Dáil debates

Wednesday, 6 May 2015

Sale of Siteserv: Motion [Private Members]

 

7:10 pm

Photo of Mary Lou McDonaldMary Lou McDonald (Dublin Central, Sinn Fein) | Oireachtas source

The Minister, Deputy Howlin, who is leaving the Chamber, applauded what he described as the healthy scepticism of officials from the Department of Finance. That is nothing to the scepticism of the general public, as they review this debacle. If anybody imagines it has been lost on people that the Minister and the system, over a number of years, dodged and evaded questions that were asked about the IBRC generally and the Siteserv transaction in particular, they are very wrong. If the Minister or anybody else believes that the cobbled together, ham fisted internal review has been met with anything other than deep scepticism and disappointment by the general public, they are even more deluded than I might have imagined.

In setting up this review by KPMG, the Government has conceded that the process itself is flawed and compromised and that it cannot stand over its impartiality. What astonishes me in the midst of all of this controversy is that the Government appears to be prepared to do anything rather than what is necessary. What is required is a commission of inquiry. It might be legally intricate, as the Minister, Deputy Howlin, says, and it might be demanding and take some time, but it is our considered view that only a commission of inquiry can get the full facts. Only a commission of inquiry will have the necessary powers to investigate not just the Siteserv transaction but a much broader scope of transactions between IBRC and other parties.

In the appointment of Mr. Justice O'Neill, the Government concedes a direct and apparent conflict of interest. It is almost comedy to hear the Minister say that this learned person, whose integrity is beyond doubt, is put in place in case there is a conflict of interest. The real reason Mr. Justice O'Neill has been asked to take the position is that the conflict of interest is so apparent and evident. Whatever about the Minister for Finance, Deputy Noonan, in a posture of self defence, trying to sell this approach to people, it is astonishing to hear the Minister for Public Expenditure and Reform, Deputy Howlin, echo his words and fight so valiantly for a process that is so clearly ineffectual and compromised from the start.

People watching all of this must ask whether anything has been learned not just from the economic and consequent social catastrophe that they have endured, but also from the decade and more of tribunals where the toxic corruption at the heart of this State and the public administration was revealed in unedifying detail time and again.
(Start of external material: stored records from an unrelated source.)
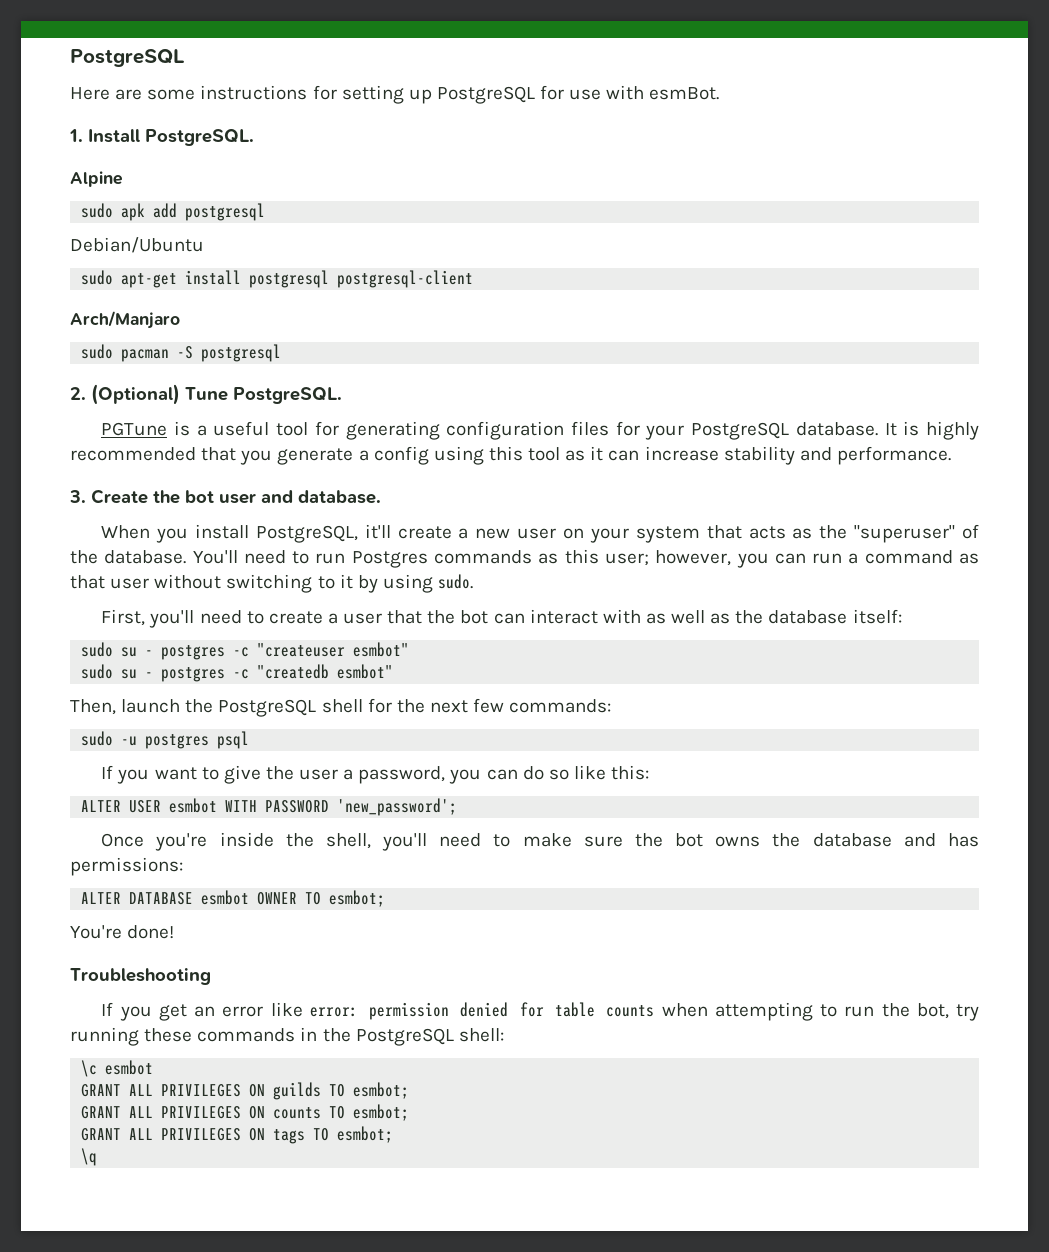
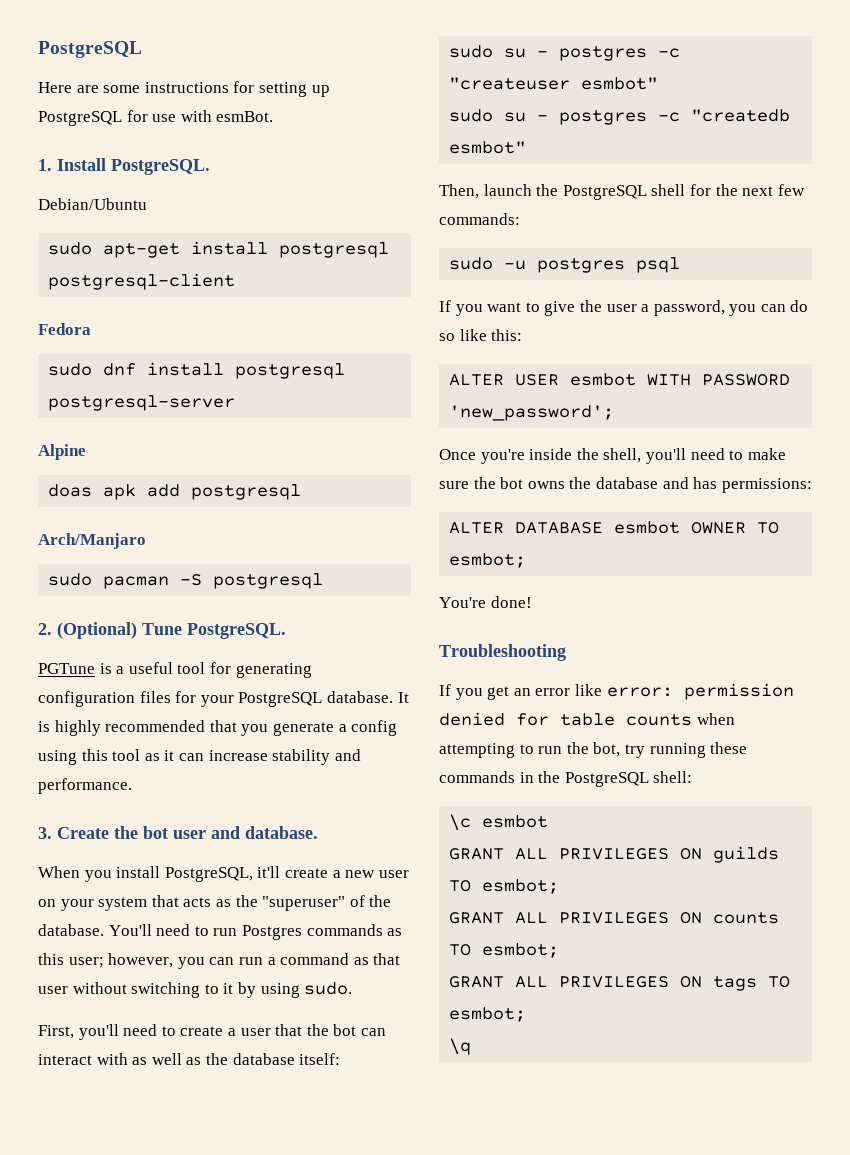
[70,171,123,187] [81,203,266,221] // Alpine // sudo apk add postgresql -> (210, 167) none
(474, 279) none -> [38,323,91,335] [48,362,346,379] [48,395,236,411] [38,444,86,460] [48,484,302,500] // Fedora // sudo dnf install postgresql postgresql-server // Alpine // doas apk add postgresql

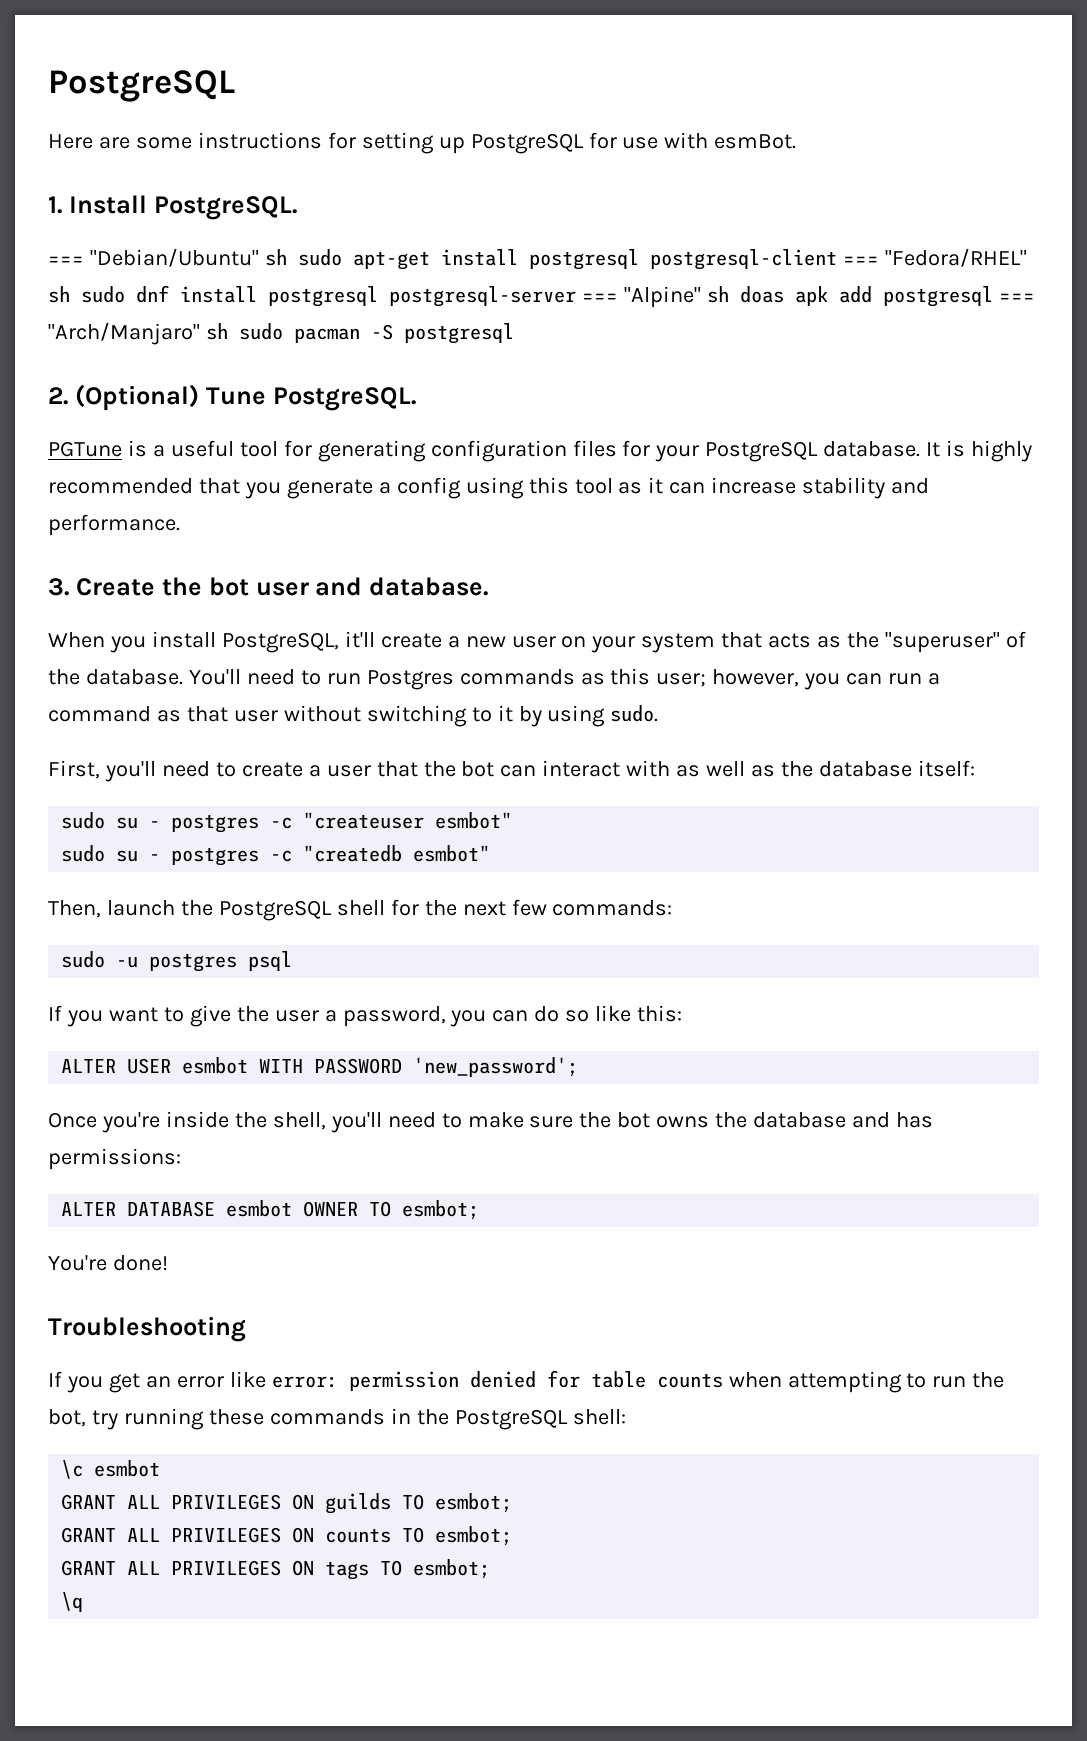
[38,198,147,210] Debian/Ubuntu // -> [48,248,287,267] === "Debian/Ubuntu" sh
[38,323,91,335] // Fedora // -> [842,248,1027,267] [48,286,70,303] === "Fedora/RHEL" sh
[38,444,86,460] // Alpine // -> [581,286,729,308] === "Alpine" sh
[38,533,146,549] // Arch/Manjaro // -> [998,293,1035,302] [48,322,228,345] === "Arch/Manjaro" sh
That toxic political culture which, regrettably, seeps into our administration is based on cosy relationships, cronyism and a deplorable sense of entitlement among a few in Irish society. Taxpayers and citizens have watched all of this for many long years. Then this issue arises. What does the Government and the Ministers, Deputies Noonan and Howlin, do, backed to the hilt by the Taoiseach and the Tánaiste? They kick for touch.

I quoted the Tánaiste's words to her recently in the Chamber. She had said a number of years ago, quite correctly, that people were sick to the back teeth of the same old, same old - the same narrative, the same themes and, in many cases, the same personalities coming to notice again and again. She was right when she said that, and she is wrong to defend this approach in respect of these dealings. It is simply wrong. Defend it as the Government will, nobody is buying it. The correct and honourable thing to do is establish a commission of investigation and not mind electoral cycles. The issues, questions and dilemmas that this brings forth for us as a society, for our political culture and our public administration are far more serious and long lasting than any single electoral event.

I support the motion and I reject the Government's amendment. I deplore its strategy of kicking for touch. More to the point, the people we serve do not buy the Government's story or alibi for a minute, all the more so as water bills arrive on their mats. Who does the Government think it is fooling?